WHAT TO PRODUCE
Please set down, unchanged, each line from the one with "html: <div>In this" to the final line of the data below, both included. Drop the pictures.

ENTRIES SUPPLIED

= Beginning of Section =

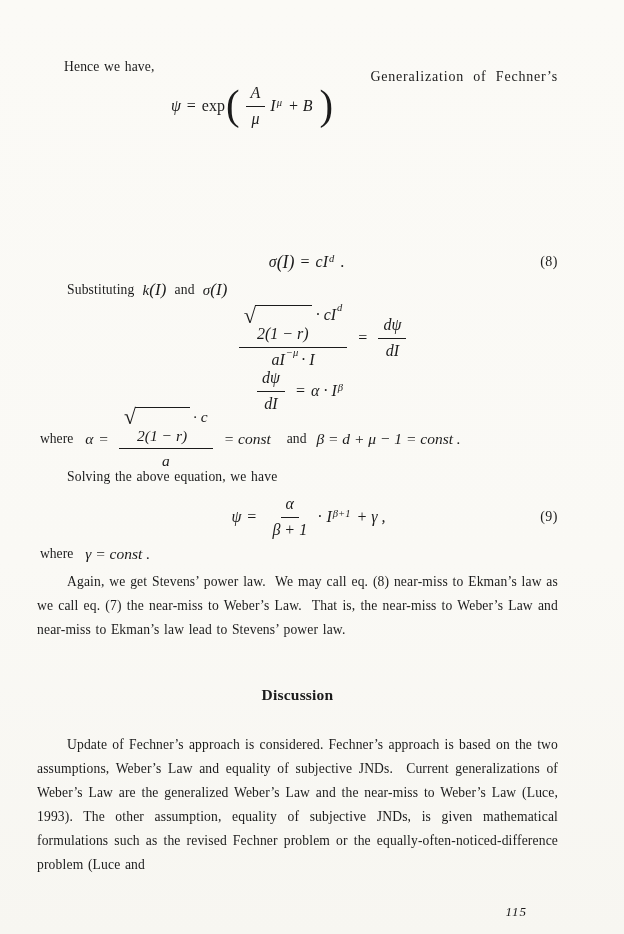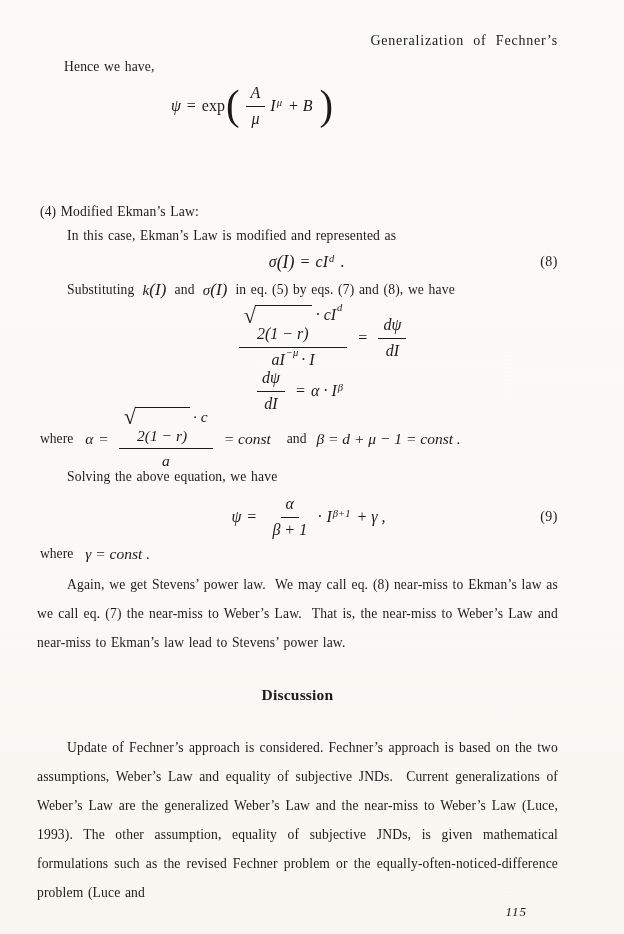"Generalization of Fechner’s" .running-head { margin-top: none -> 36px }
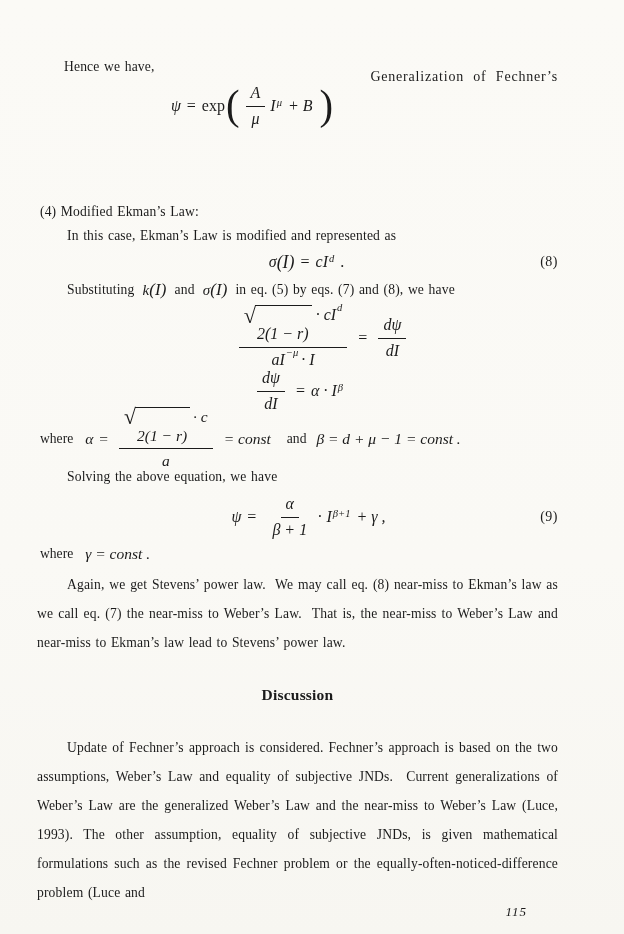"(4) Modified Ekman’s Law:" div.abs { html: <div>(4) Modified Ekman’s Law:</div> -> none }
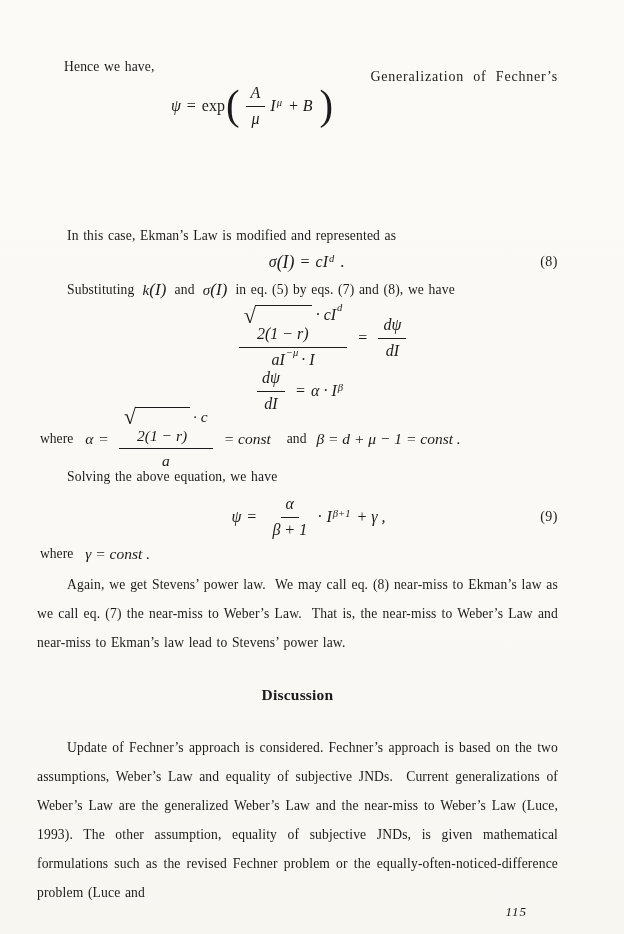"In this case, Ekman’s Law" div.abs { html: <div>In this case, Ekman’s Law is modified and represented as</div> -> none }
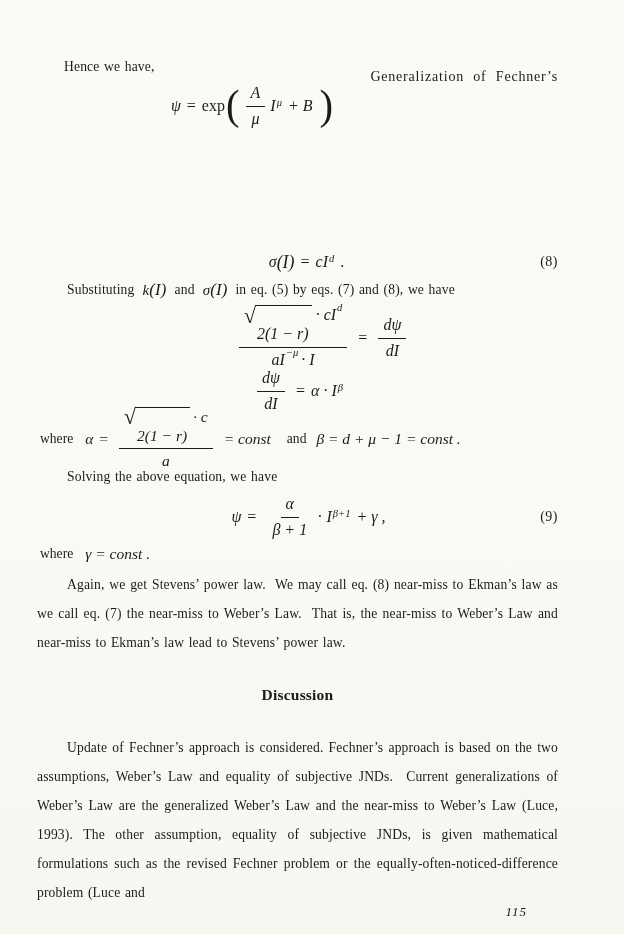"in eq. (5) by eqs." span { html: <span>in eq. (5) by eqs. (7) and (8), we have</span> -> none }
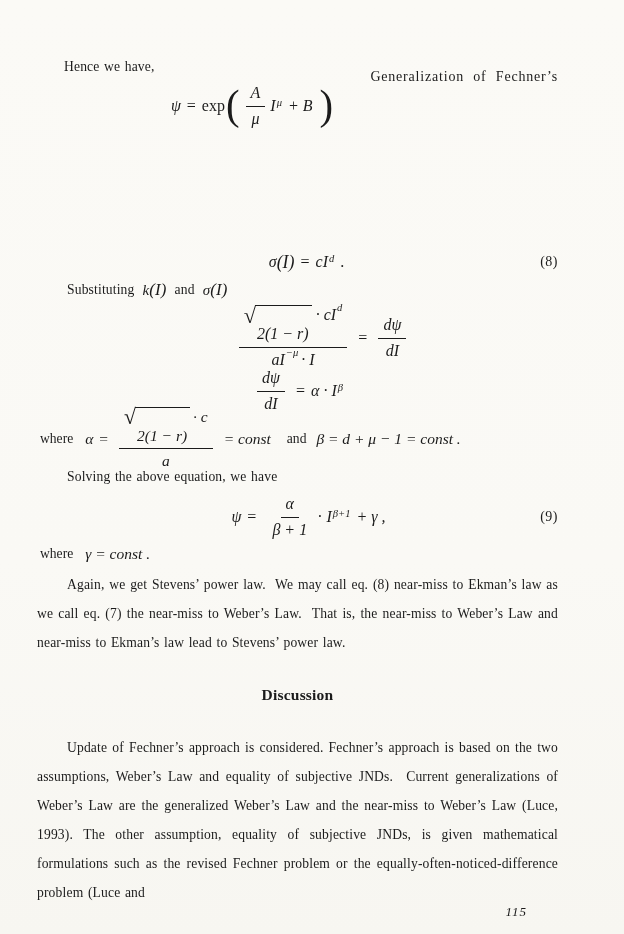"Again, we get Stevens’ power" .para { line-height: 29px -> 24px }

= End of Section =

PROBLEM SOLUTION
"In this case, Ekman’s Law" div.abs { html: <div>In this case, Ekman’s Law is modified and represented as</div> -> none }
"in eq. (5) by eqs." span { html: <span>in eq. (5) by eqs. (7) and (8), we have</span> -> none }
"Again, we get Stevens’ power" .para { line-height: 29px -> 24px }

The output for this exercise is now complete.